PROBLEM TO WORK ON
Nothing but the pictures may be left out. Restate the rest of the entries word for word.

DATASET RECORDS
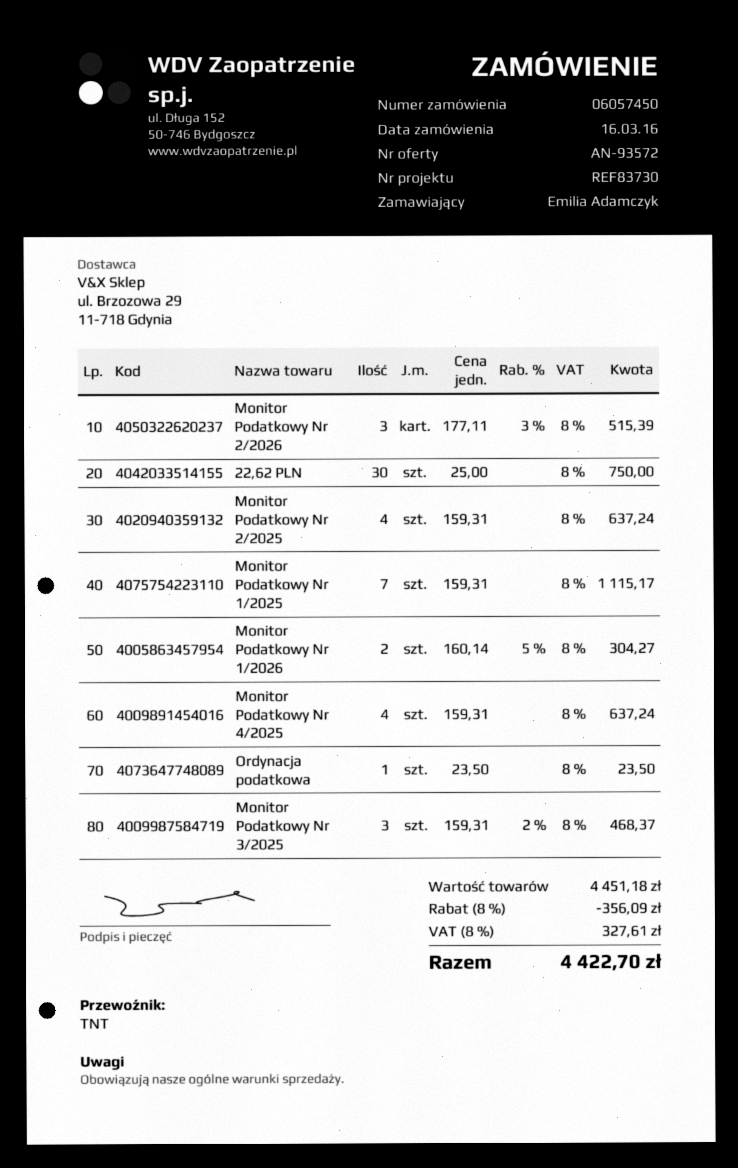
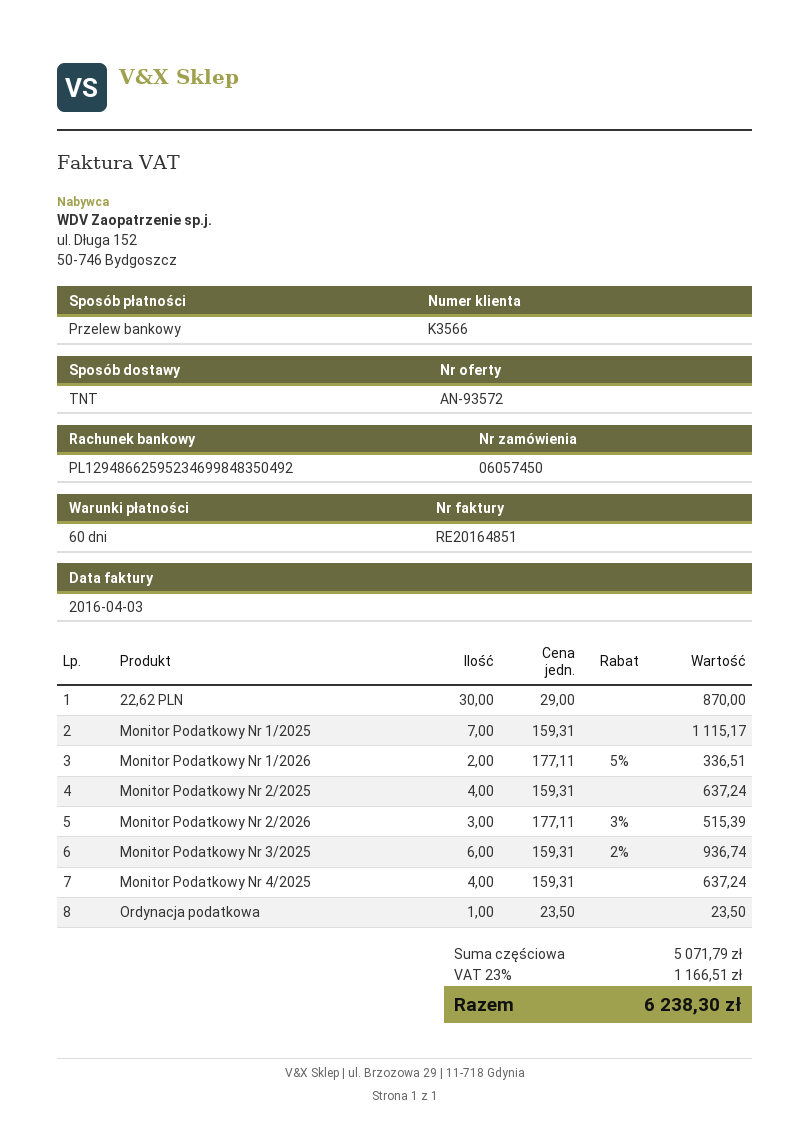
22,62 PLN: 30 x 25.00 = 750.00 -> 30 x 29.00 = 870.00
Monitor Podatkowy Nr 1/2026: 2 x 160.14 - 5% = 304.27 -> 2 x 177.11 - 5% = 336.51
Monitor Podatkowy Nr 3/2025: 3 x 159.31 - 2% = 468.37 -> 6 x 159.31 - 2% = 936.74
subtotal: 4451.18 -> 5071.79
discount: 8% = 356.09 -> none
tax: 8% = 327.61 -> 23% = 1166.51
total: 4422.70 -> 6238.30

SOLUTION FOR THIS TASK
22,62 PLN: 30 x 25.00 = 750.00 -> 30 x 29.00 = 870.00
Monitor Podatkowy Nr 1/2026: 2 x 160.14 - 5% = 304.27 -> 2 x 177.11 - 5% = 336.51
Monitor Podatkowy Nr 3/2025: 3 x 159.31 - 2% = 468.37 -> 6 x 159.31 - 2% = 936.74
subtotal: 4451.18 -> 5071.79
discount: 8% = 356.09 -> none
tax: 8% = 327.61 -> 23% = 1166.51
total: 4422.70 -> 6238.30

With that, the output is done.